• **ACTIVITY**: Produce word for word the lines of the data below running from the one that has "server (basic evals)" to the one that has "--app demo_app evals/view-hierarchy-evals.yaml", inclusive, and no others.

• **DATA FOR REVIEW**:

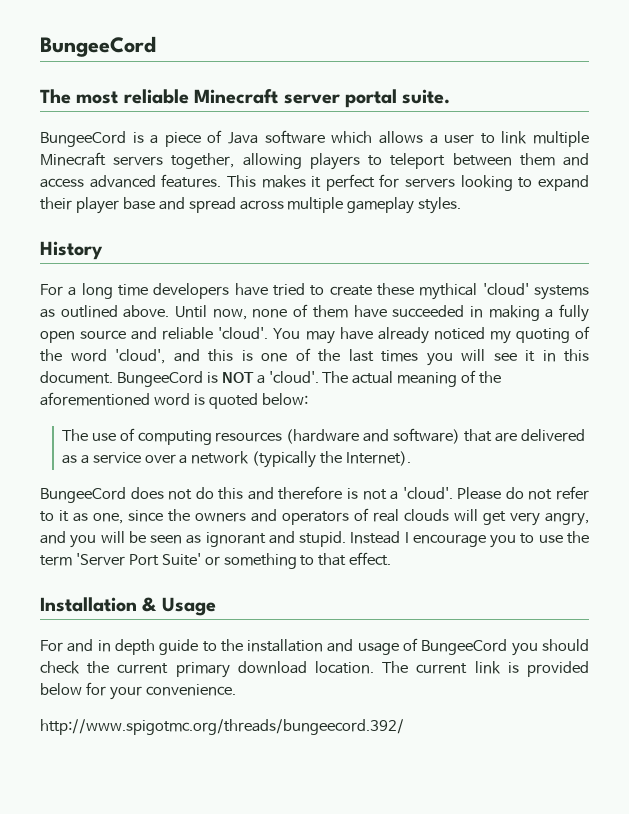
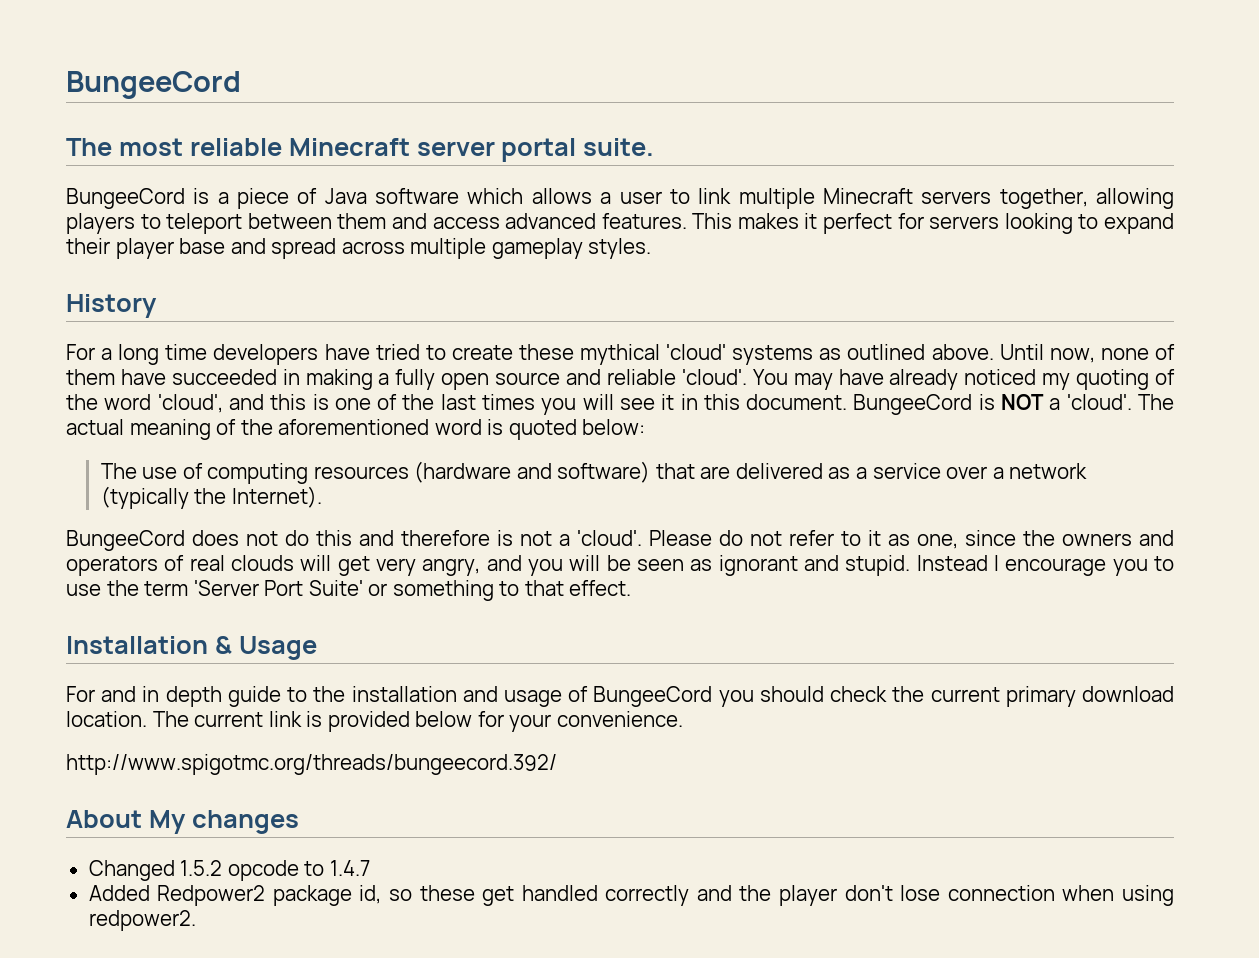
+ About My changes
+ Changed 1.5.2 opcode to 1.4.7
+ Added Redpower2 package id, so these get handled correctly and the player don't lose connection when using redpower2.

* * *

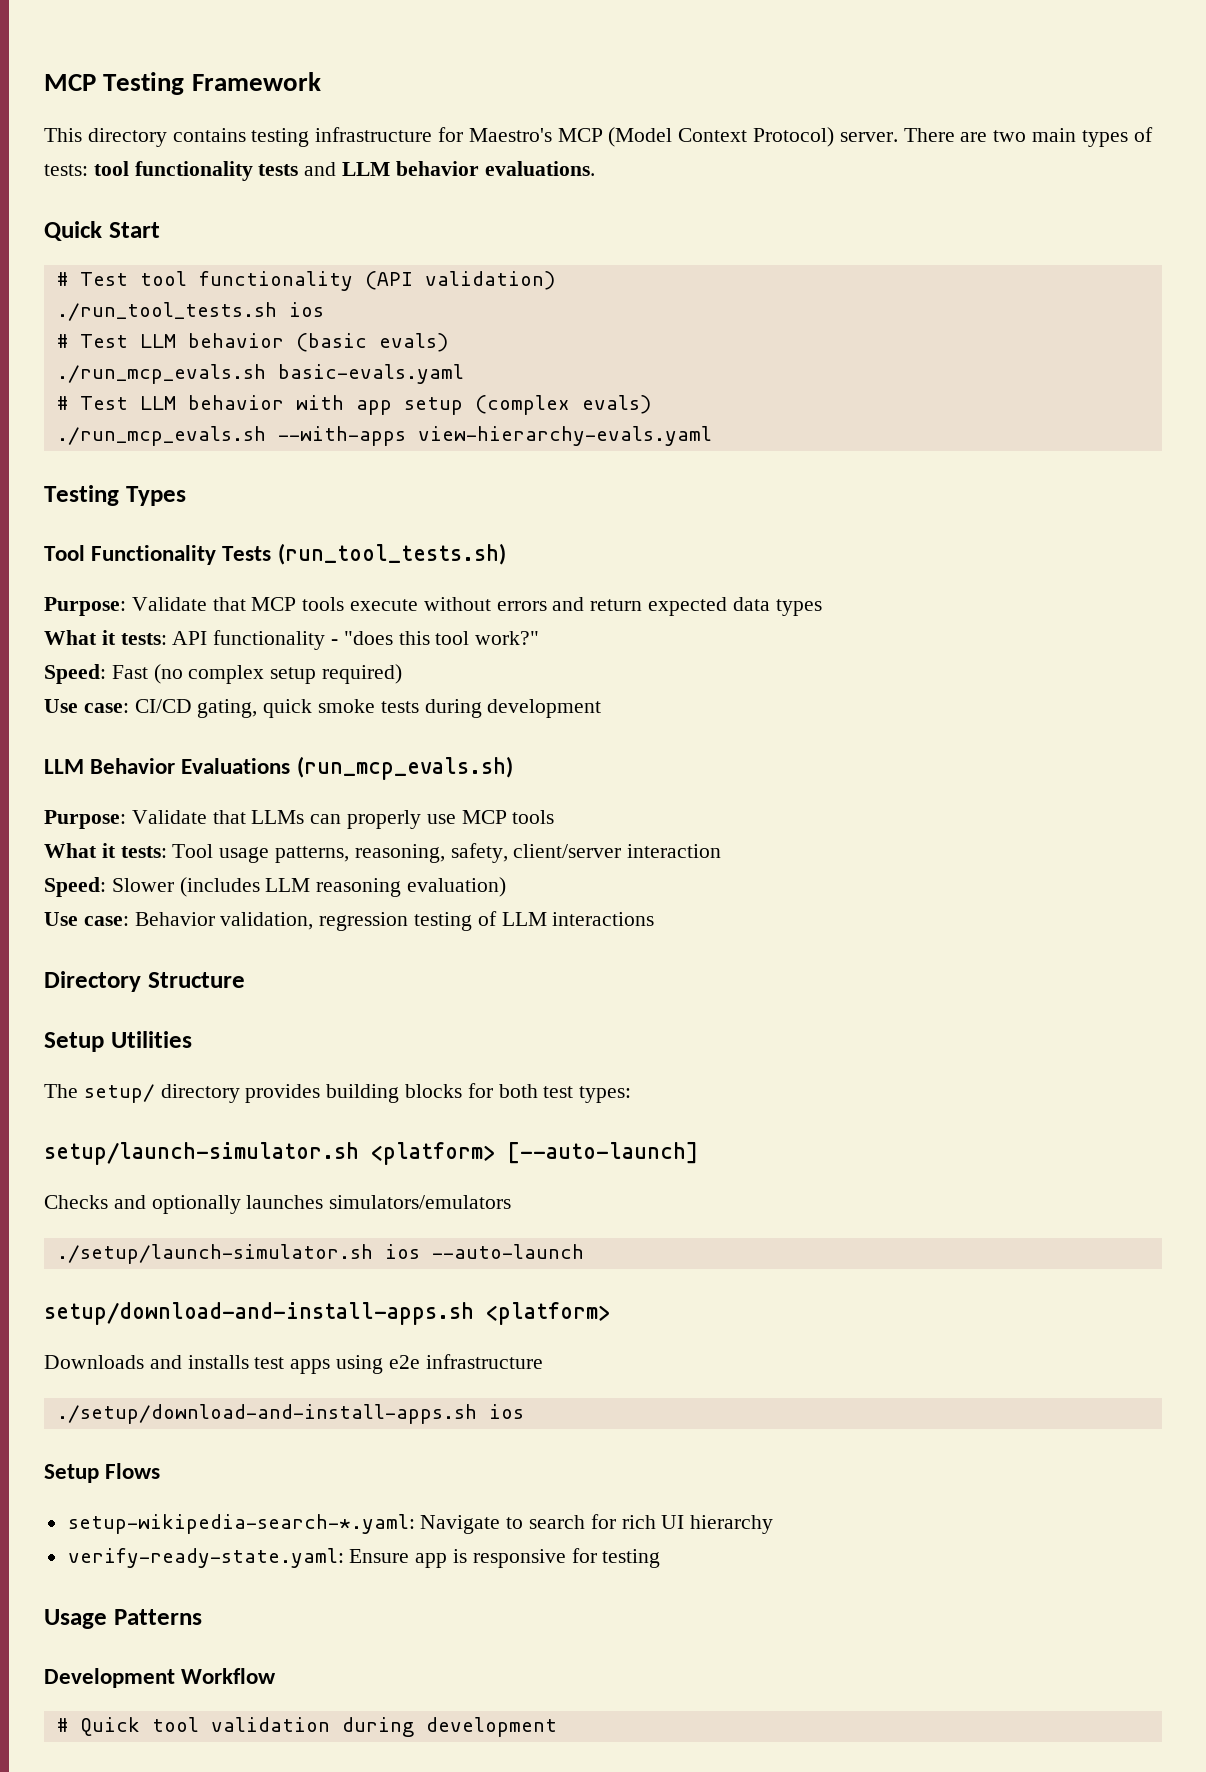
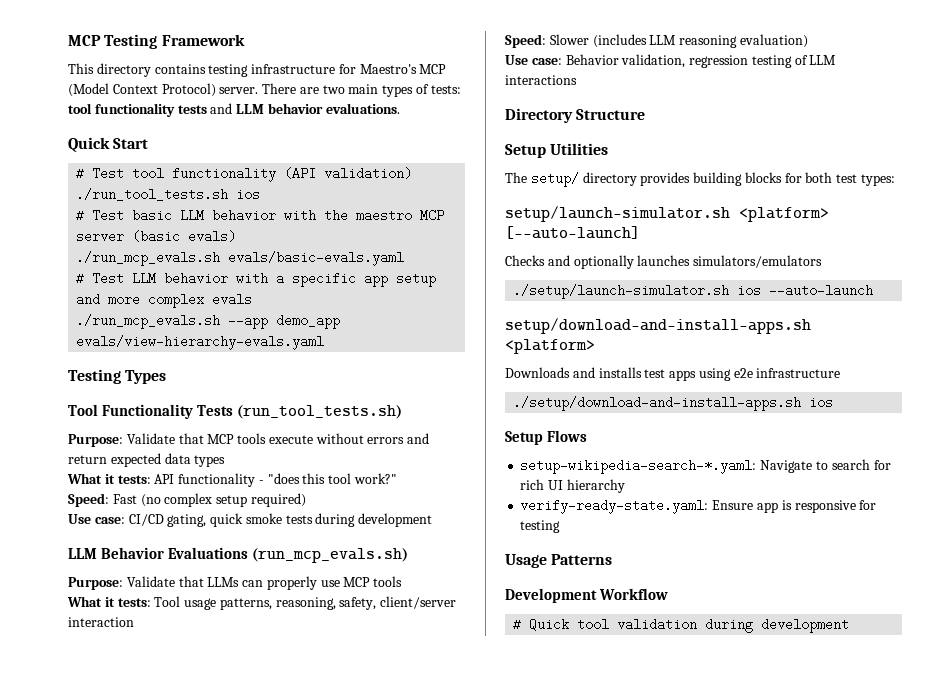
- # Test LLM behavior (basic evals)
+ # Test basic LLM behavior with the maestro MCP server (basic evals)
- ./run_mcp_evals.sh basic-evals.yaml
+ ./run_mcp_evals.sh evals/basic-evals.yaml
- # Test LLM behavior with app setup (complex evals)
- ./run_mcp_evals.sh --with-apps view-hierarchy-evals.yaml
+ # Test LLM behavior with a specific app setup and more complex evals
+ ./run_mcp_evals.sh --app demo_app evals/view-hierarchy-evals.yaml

• **REPLY**:
+ # Test basic LLM behavior with the maestro MCP server (basic evals)
- ./run_mcp_evals.sh basic-evals.yaml
+ ./run_mcp_evals.sh evals/basic-evals.yaml
- # Test LLM behavior with app setup (complex evals)
- ./run_mcp_evals.sh --with-apps view-hierarchy-evals.yaml
+ # Test LLM behavior with a specific app setup and more complex evals
+ ./run_mcp_evals.sh --app demo_app evals/view-hierarchy-evals.yaml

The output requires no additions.